-------- Data listing

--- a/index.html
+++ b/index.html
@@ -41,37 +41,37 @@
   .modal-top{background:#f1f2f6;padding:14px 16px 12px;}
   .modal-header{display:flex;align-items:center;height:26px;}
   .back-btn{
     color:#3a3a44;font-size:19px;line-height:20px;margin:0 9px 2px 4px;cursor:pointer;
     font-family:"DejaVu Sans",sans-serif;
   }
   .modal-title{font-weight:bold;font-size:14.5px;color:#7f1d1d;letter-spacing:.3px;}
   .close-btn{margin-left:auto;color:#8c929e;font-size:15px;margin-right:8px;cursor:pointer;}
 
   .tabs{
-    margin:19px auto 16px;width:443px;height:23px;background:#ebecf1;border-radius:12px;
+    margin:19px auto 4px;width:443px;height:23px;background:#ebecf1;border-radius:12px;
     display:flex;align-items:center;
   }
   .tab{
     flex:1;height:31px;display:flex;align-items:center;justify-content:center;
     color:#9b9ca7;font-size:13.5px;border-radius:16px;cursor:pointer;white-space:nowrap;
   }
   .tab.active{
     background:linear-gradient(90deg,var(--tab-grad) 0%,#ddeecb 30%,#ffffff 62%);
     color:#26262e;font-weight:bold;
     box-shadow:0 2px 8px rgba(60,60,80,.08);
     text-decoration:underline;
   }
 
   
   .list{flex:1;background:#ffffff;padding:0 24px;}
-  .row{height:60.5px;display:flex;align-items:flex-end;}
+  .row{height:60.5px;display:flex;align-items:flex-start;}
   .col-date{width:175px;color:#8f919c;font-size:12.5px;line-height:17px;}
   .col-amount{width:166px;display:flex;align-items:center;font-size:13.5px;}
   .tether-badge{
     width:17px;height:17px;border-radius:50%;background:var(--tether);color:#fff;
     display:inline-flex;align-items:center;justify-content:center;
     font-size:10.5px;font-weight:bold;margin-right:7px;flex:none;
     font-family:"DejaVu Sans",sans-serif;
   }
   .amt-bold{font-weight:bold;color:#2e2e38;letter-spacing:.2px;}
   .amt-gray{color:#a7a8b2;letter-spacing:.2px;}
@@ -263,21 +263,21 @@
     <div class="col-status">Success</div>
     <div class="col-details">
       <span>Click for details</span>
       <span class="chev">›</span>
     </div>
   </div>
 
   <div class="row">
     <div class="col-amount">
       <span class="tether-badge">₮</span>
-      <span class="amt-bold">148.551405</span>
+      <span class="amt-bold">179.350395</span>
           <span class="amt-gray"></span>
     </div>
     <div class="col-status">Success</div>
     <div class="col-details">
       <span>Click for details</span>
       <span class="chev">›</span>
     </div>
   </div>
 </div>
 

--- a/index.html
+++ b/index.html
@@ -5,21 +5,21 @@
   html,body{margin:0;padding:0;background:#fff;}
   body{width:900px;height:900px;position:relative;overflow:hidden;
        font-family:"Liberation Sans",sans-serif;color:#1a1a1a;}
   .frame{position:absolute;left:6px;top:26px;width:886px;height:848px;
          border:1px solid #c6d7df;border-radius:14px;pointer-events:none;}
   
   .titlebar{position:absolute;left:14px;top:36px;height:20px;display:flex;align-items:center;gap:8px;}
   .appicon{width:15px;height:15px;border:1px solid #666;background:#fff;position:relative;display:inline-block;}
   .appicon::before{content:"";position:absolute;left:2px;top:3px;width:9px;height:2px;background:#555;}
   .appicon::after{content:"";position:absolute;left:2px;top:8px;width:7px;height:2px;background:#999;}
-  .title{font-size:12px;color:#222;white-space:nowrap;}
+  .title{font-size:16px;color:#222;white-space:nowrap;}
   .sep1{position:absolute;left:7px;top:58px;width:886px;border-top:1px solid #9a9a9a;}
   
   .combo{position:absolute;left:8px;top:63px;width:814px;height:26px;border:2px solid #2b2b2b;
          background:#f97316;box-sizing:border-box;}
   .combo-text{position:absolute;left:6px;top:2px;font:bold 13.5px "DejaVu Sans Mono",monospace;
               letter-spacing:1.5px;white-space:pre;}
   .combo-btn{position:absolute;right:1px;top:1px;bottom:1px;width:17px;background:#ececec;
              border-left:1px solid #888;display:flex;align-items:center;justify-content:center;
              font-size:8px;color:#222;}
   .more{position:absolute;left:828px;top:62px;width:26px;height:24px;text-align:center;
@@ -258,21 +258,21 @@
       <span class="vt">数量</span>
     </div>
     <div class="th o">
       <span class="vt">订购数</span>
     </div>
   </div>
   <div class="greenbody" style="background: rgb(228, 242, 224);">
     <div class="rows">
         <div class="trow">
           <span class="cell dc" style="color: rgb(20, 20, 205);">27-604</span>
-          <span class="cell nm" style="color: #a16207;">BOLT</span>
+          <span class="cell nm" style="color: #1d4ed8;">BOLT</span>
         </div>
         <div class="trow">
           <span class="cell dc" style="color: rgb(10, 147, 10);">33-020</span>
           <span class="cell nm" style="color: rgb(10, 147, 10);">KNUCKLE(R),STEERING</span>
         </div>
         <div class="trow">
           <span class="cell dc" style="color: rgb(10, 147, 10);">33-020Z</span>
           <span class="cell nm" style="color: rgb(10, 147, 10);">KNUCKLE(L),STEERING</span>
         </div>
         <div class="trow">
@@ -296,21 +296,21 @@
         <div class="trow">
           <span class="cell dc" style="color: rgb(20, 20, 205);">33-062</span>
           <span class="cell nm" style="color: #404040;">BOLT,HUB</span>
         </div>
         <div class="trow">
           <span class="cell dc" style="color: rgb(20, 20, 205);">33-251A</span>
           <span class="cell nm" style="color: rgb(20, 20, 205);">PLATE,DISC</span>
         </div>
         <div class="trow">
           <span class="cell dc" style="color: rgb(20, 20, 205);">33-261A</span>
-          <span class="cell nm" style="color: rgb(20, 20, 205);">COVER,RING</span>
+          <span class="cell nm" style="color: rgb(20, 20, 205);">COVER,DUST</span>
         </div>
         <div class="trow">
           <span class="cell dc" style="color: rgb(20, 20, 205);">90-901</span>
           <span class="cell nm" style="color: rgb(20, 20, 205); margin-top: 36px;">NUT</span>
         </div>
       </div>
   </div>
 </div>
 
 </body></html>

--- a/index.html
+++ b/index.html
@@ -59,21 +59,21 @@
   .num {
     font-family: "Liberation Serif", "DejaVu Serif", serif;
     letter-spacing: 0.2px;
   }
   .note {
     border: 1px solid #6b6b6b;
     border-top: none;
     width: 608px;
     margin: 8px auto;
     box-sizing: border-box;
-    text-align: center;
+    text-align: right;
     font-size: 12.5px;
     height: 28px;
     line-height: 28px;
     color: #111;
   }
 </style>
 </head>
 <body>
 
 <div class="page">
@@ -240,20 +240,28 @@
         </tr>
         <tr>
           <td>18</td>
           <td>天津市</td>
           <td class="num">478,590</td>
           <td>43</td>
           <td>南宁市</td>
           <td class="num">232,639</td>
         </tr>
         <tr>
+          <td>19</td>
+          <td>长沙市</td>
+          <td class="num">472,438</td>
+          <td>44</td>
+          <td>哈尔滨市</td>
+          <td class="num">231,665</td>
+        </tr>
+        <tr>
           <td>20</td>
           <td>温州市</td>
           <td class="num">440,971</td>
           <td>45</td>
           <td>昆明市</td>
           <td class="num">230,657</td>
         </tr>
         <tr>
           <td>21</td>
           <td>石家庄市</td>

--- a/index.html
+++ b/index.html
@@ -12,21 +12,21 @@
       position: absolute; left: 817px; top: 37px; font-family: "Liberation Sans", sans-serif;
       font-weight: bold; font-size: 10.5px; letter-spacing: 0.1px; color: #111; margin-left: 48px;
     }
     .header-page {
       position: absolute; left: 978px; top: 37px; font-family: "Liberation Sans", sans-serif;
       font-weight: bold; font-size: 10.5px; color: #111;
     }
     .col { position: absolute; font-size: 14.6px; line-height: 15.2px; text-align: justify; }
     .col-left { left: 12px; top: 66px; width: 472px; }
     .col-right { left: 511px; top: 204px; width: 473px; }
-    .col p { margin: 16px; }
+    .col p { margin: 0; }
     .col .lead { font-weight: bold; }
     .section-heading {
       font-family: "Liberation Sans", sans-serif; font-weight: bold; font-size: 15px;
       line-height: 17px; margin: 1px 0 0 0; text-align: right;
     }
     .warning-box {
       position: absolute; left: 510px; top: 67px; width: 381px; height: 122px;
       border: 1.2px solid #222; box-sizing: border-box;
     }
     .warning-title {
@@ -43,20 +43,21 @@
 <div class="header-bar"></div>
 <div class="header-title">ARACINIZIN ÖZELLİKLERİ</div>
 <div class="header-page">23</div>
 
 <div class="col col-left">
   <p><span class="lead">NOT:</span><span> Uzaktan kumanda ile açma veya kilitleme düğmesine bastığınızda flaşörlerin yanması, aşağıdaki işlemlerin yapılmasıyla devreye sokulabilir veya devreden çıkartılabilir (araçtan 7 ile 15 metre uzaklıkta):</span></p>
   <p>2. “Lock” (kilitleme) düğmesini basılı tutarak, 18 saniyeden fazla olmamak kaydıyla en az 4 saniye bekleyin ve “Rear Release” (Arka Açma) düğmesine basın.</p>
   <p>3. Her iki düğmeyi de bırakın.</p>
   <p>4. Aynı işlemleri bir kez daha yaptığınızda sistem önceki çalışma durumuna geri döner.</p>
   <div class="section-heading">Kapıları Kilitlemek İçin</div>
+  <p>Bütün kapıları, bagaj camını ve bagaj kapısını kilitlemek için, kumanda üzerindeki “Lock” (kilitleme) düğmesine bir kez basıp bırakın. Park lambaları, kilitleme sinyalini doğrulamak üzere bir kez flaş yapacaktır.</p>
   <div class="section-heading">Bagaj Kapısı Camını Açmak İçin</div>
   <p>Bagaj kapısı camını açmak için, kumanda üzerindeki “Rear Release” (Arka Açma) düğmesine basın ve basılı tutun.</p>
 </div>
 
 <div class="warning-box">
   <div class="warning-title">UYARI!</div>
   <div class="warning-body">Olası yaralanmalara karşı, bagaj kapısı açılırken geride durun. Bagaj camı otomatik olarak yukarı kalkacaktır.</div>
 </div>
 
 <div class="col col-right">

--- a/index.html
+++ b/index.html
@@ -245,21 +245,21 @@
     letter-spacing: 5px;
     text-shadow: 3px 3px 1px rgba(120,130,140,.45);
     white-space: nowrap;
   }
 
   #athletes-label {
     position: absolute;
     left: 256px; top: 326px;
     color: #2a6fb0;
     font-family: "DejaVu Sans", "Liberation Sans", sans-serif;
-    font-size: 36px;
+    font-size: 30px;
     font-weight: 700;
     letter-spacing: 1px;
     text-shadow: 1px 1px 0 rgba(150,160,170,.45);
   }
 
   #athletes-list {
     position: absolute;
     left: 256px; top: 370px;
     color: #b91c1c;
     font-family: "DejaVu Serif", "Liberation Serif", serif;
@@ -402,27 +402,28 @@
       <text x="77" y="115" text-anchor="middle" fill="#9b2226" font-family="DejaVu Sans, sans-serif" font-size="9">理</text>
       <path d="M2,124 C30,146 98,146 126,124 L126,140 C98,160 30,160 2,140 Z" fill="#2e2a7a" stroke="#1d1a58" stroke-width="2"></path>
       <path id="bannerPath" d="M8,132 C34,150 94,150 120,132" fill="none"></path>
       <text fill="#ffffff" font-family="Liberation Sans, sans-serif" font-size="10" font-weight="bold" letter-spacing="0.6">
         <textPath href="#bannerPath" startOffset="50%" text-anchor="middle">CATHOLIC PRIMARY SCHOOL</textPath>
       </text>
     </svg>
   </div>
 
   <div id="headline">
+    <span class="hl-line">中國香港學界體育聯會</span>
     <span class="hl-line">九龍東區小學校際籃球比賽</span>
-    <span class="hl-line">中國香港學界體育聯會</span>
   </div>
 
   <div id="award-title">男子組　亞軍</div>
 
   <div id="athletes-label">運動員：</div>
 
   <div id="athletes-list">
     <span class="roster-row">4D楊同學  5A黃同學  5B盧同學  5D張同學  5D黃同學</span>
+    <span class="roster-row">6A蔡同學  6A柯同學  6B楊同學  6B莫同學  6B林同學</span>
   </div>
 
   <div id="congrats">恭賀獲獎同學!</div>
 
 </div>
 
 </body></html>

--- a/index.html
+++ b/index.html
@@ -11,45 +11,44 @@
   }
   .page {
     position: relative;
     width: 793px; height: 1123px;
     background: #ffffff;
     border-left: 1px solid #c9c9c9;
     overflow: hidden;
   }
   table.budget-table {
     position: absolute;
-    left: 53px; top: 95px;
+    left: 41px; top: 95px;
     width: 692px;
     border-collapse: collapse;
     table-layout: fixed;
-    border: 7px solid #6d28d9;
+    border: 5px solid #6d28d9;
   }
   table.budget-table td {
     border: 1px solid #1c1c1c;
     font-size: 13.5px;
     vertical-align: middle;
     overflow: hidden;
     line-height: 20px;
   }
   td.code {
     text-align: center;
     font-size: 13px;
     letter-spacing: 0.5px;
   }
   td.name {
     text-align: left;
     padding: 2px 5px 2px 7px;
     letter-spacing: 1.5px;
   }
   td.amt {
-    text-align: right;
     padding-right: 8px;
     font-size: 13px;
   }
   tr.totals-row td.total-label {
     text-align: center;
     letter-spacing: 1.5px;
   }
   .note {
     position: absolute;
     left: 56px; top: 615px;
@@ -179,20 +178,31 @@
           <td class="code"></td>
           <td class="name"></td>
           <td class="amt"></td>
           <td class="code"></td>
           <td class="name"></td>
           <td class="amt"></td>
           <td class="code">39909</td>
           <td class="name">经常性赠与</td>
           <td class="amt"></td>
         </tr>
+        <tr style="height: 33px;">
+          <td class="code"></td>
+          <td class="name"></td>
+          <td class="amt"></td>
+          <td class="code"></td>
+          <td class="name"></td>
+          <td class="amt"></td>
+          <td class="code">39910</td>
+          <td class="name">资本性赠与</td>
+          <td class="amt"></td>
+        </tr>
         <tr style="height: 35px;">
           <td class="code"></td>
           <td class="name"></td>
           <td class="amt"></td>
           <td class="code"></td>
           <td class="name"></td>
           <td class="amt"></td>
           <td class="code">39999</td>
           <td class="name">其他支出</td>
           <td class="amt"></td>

----------------

■ **What is being asked**
Retrieve each line from the records above where the word "serif" occurs.

■ **Finished exercise**
     font-family:"DejaVu Sans",sans-serif;
     font-family:"DejaVu Sans",sans-serif;
        font-family:"Liberation Sans",sans-serif;color:#1a1a1a;}
     font-family: "Liberation Serif", "DejaVu Serif", serif;
       position: absolute; left: 817px; top: 37px; font-family: "Liberation Sans", sans-serif;
       position: absolute; left: 978px; top: 37px; font-family: "Liberation Sans", sans-serif;
       font-family: "Liberation Sans", sans-serif; font-weight: bold; font-size: 15px;
     font-family: "DejaVu Sans", "Liberation Sans", sans-serif;
     font-family: "DejaVu Serif", "Liberation Serif", serif;
       <text x="77" y="115" text-anchor="middle" fill="#9b2226" font-family="DejaVu Sans, sans-serif" font-size="9">理</text>
       <text fill="#ffffff" font-family="Liberation Sans, sans-serif" font-size="10" font-weight="bold" letter-spacing="0.6">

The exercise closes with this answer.